Threat Model: What It Protects and What It Doesn’t

Security tooling loses credibility when its scope is unclear. Here’s an honest breakdown.

In Scope

Threat Mitigation Feature
Plaintext keys sitting in .env Keys stored in Keychain set / get
Keys leaking via CLI args, history, or logs Prompt input — value never passed as argument set
Keys lingering in clipboard 30s auto-clear (SHA-256 match only) get
Raw key extraction from non-interactive environments TTY guard restricts stdout and clipboard get
High-privilege keys mixed into everyday workflows runtime / admin separation gen / exec
Secrets remaining in memory Zeroizing<String> zeroes memory on drop everywhere

Out of Scope

Threat Why It’s Not Covered
Compromised machine with root access Keychain can be unlocked within the same user session
Processes with the same permissions reading gen-generated files Writing a file means the exposure path exists
Access via IDE integrated terminals (pty) isatty returns true, TTY guard doesn’t apply
Child processes logging injected env vars Out of scope once keys leave exec

This is exactly why exec should be the default.
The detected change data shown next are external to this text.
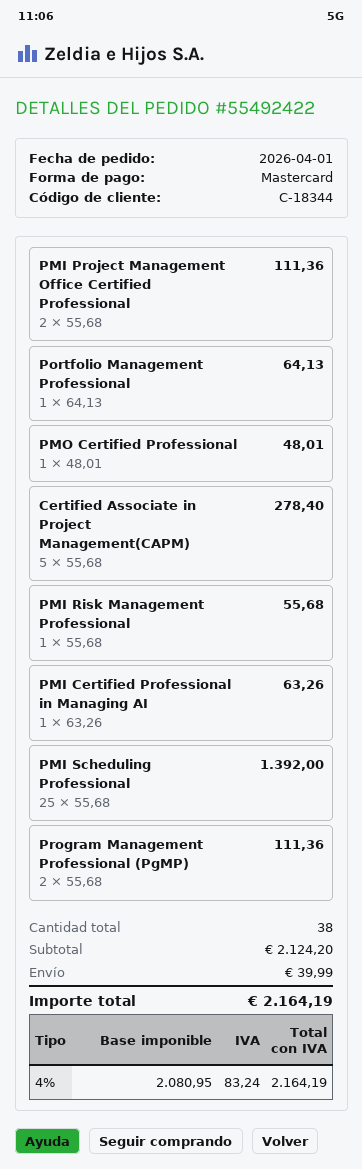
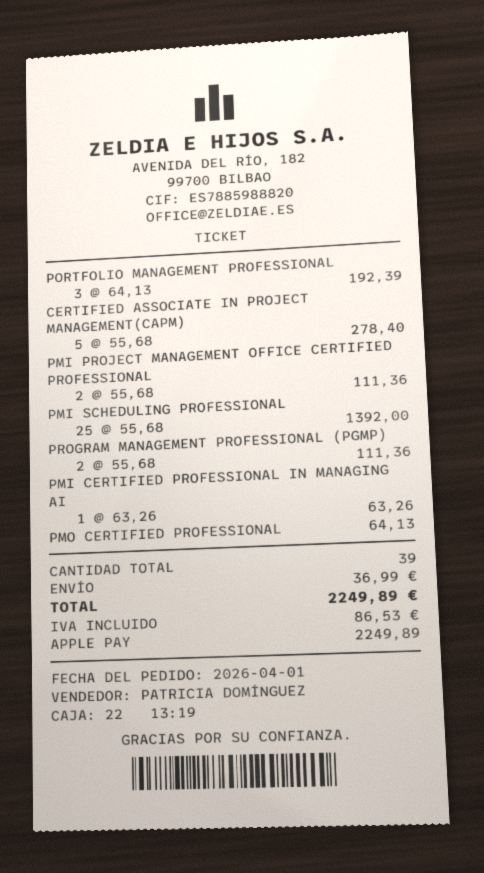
payment method: Mastercard -> Apple Pay
Portfolio Management Professional: 1 x 64.13 = 64.13 -> 3 x 64.13 = 192.39
PMO Certified Professional: 1 x 48.01 = 48.01 -> 1 x 64.13 = 64.13
PMI Risk Management Professional: 1 x 55.68 = 55.68 -> none
total quantity: 38 -> 39
shipping: 39.99 -> 36.99
tax: 83.24 -> 86.53
total: 2164.19 -> 2249.89

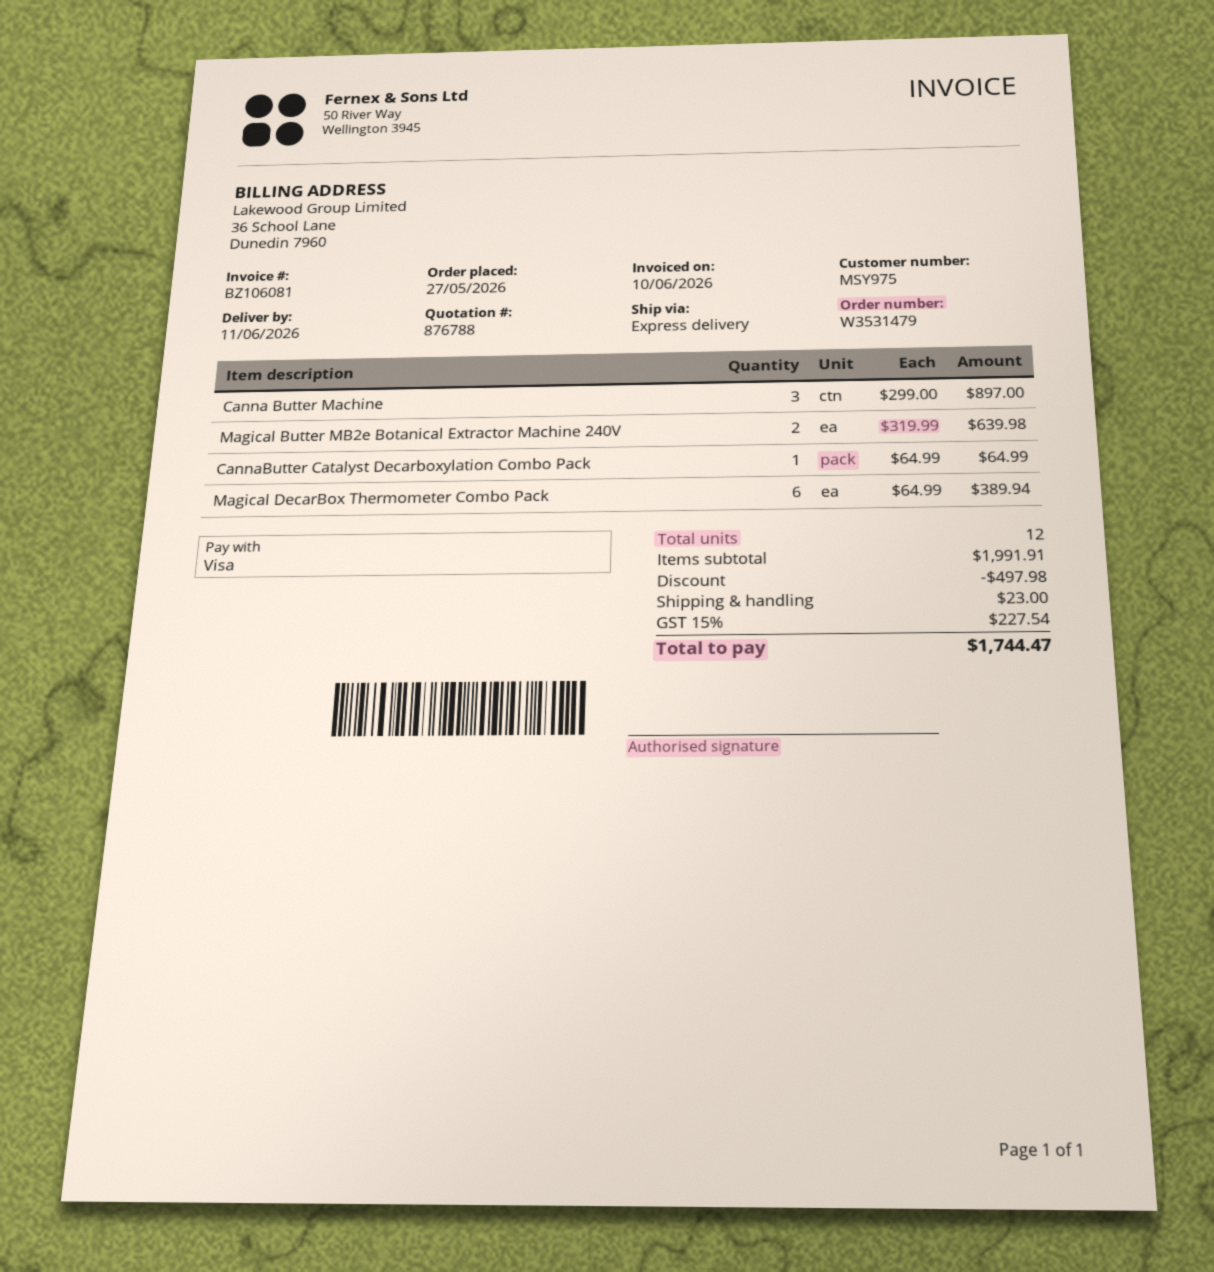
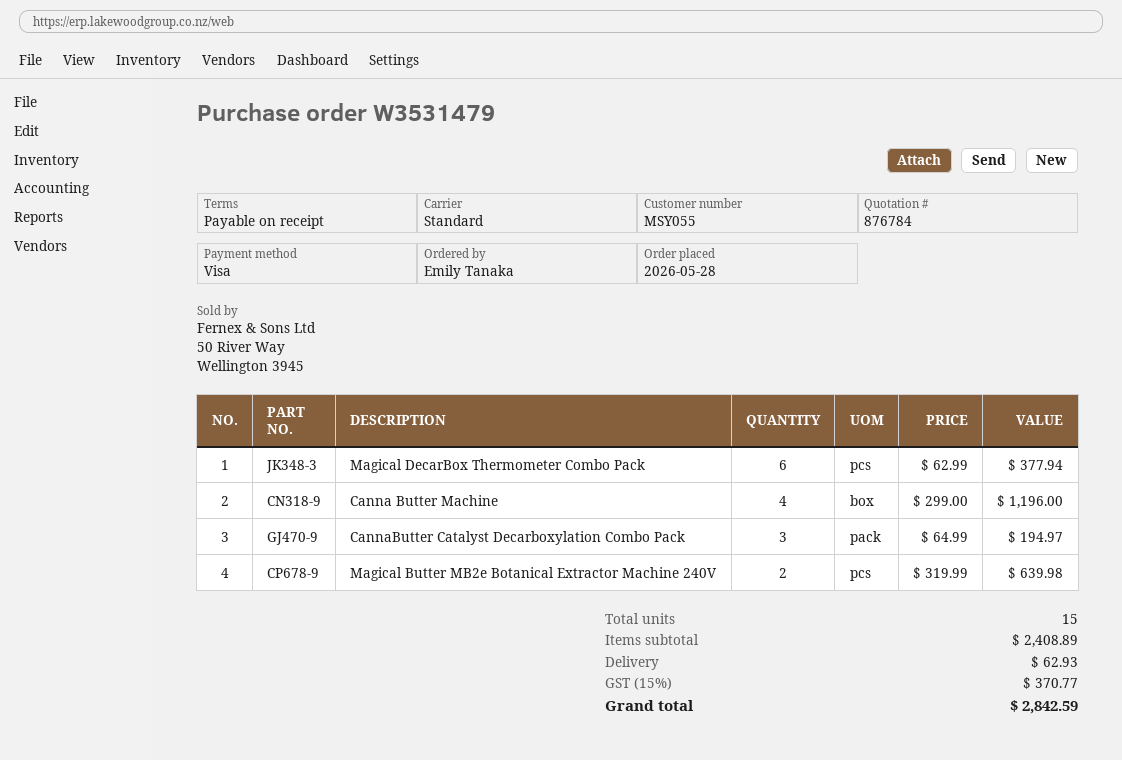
quote number: 876788 -> 876784
order date: 2026-05-27 -> 2026-05-28
customer number: MSY975 -> MSY055
shipping method: express -> standard
Canna Butter Machine: 3 x 299.00 = 897.00 -> 4 x 299.00 = 1196.00
CannaButter Catalyst Decarboxylation Combo Pack: 1 x 64.99 = 64.99 -> 3 x 64.99 = 194.97
Magical DecarBox Thermometer Combo Pack: 6 x 64.99 = 389.94 -> 6 x 62.99 = 377.94
total quantity: 12 -> 15
subtotal: 1991.91 -> 2408.89
discount: 497.98 -> none
shipping: 23.00 -> 62.93
tax: 15% = 227.54 -> 15% = 370.77
total: 1744.47 -> 2842.59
Not outputting secrets is the strongest guarantee available.


Architecture

The codebase uses a Rust workspace, separating business logic (lkr-core) from the CLI binary (lkr-cli). The KeyStore trait abstracts the storage backend, allowing tests to swap in a MockStore. All secret values are held in Zeroizing<String>, which zeroes memory when the value drops out of scope.

Currently macOS-only (via security-framework for native Keychain access). The KeyStore abstraction is designed for future backend support — Linux libsecret and Windows Credential Manager are the planned targets.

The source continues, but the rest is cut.